━━━ Entries supplied ━━━
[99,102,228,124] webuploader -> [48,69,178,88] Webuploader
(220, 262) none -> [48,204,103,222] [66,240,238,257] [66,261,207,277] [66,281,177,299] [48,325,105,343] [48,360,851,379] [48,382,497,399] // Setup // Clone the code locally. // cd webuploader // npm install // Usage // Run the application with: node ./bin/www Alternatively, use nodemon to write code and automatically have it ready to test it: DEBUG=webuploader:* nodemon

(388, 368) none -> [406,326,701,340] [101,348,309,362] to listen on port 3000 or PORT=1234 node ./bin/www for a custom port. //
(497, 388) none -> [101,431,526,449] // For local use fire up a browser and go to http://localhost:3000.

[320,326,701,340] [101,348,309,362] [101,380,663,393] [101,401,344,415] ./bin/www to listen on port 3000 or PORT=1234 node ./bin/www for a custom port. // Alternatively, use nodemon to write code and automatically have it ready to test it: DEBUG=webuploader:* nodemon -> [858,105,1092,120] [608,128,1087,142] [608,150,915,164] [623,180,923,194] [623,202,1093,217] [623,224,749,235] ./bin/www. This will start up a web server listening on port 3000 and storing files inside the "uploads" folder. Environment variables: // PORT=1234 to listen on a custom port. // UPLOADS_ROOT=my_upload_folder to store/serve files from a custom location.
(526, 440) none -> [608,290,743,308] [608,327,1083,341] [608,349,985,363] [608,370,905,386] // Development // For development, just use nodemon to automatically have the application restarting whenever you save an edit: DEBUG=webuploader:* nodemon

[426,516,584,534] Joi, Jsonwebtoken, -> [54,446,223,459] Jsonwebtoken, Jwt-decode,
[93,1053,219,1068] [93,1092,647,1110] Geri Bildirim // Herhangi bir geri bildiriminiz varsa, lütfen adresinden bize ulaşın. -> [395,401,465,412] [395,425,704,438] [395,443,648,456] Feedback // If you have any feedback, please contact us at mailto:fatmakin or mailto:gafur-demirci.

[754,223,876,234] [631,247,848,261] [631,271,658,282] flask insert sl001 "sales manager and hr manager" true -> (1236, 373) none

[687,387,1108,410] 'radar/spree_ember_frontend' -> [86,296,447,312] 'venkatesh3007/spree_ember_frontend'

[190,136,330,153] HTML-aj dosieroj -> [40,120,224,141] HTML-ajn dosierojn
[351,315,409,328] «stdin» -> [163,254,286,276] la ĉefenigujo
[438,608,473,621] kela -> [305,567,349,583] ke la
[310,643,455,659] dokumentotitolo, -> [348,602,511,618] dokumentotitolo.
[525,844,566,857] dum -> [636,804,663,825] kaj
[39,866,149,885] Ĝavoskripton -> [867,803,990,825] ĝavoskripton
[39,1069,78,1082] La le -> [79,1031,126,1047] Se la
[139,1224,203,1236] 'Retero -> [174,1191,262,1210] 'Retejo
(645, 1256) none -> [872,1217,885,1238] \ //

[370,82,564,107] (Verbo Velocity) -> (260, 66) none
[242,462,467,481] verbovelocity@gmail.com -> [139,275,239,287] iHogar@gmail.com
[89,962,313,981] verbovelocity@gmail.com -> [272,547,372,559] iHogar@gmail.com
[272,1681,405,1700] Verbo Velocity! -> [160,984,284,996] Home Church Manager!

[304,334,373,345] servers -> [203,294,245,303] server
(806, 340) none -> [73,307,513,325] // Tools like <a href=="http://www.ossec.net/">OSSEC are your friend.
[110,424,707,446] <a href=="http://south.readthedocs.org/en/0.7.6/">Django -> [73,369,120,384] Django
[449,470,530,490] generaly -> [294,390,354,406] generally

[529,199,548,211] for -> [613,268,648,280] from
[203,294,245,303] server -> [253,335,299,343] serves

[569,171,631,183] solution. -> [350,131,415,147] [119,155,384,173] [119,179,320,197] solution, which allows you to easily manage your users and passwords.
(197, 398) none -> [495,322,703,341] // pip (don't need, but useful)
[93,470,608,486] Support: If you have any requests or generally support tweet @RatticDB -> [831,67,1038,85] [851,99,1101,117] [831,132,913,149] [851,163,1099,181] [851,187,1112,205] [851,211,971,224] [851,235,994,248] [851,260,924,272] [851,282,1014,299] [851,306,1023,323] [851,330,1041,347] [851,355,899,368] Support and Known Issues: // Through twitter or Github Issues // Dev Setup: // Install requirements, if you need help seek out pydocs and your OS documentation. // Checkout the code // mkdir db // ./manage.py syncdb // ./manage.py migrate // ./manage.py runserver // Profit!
━━━
• **About this task**: The line with "[569,171,631,183] solution. ->" marks where to start. Transcribe from there through the final line of the records, exactly and with nothing added.

• **Problem solution**:
[569,171,631,183] solution. -> [350,131,415,147] [119,155,384,173] [119,179,320,197] solution, which allows you to easily manage your users and passwords.
(197, 398) none -> [495,322,703,341] // pip (don't need, but useful)
[93,470,608,486] Support: If you have any requests or generally support tweet @RatticDB -> [831,67,1038,85] [851,99,1101,117] [831,132,913,149] [851,163,1099,181] [851,187,1112,205] [851,211,971,224] [851,235,994,248] [851,260,924,272] [851,282,1014,299] [851,306,1023,323] [851,330,1041,347] [851,355,899,368] Support and Known Issues: // Through twitter or Github Issues // Dev Setup: // Install requirements, if you need help seek out pydocs and your OS documentation. // Checkout the code // mkdir db // ./manage.py syncdb // ./manage.py migrate // ./manage.py runserver // Profit!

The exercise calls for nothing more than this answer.